◆ Your task ◆
Where the line containing "Communication | 3 cm" appears, end the copy there, keeping that line; start from the first line of the entries, copy exactly, and omit pictures.

◆ Material for this exercise ◆
----
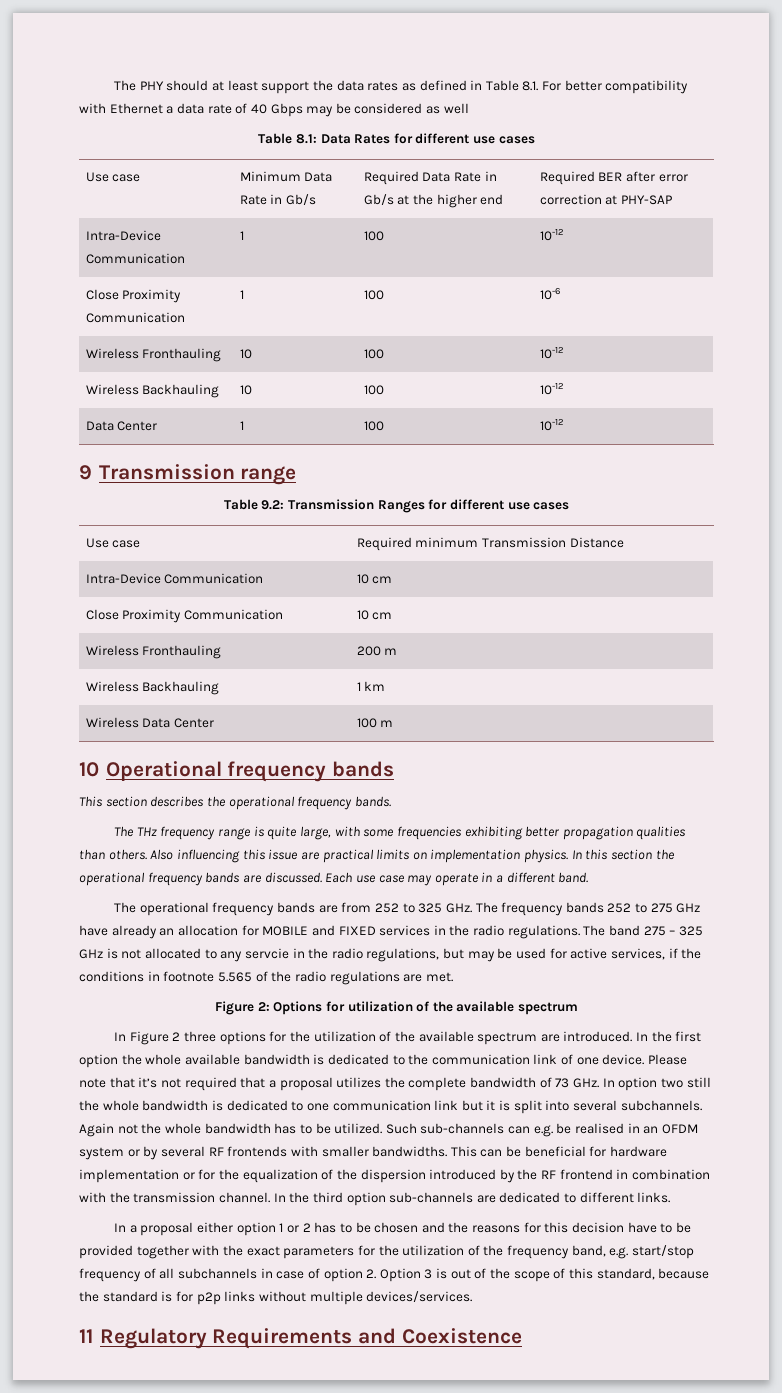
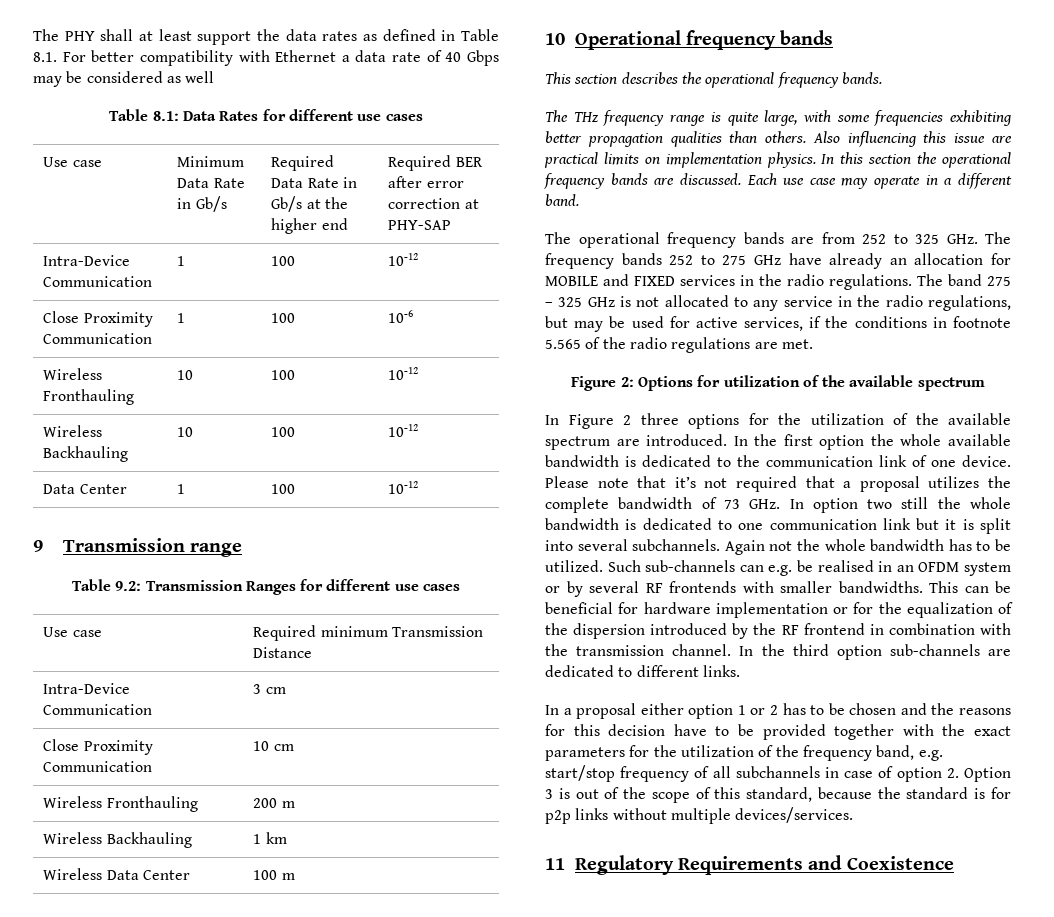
- The PHY should at least support the data rates as defined in Table 8.1. For better compatibility with Ethernet a data rate of 40 Gbps may be considered as well
+ The PHY shall at least support the data rates as defined in Table 8.1. For better compatibility with Ethernet a data rate of 40 Gbps may be considered as well
- Intra-Device Communication | 10 cm
+ Intra-Device Communication | 3 cm
- The band 275 – 325 GHz is not allocated to any servcie in the radio regulations, but may be used for active services, if the conditions in footnote 5.565 of the radio regulations are met.
+ The band 275 – 325 GHz is not allocated to any service in the radio regulations, but may be used for active services, if the conditions in footnote 5.565 of the radio regulations are met.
----
◆ Result below ◆
- The PHY should at least support the data rates as defined in Table 8.1. For better compatibility with Ethernet a data rate of 40 Gbps may be considered as well
+ The PHY shall at least support the data rates as defined in Table 8.1. For better compatibility with Ethernet a data rate of 40 Gbps may be considered as well
- Intra-Device Communication | 10 cm
+ Intra-Device Communication | 3 cm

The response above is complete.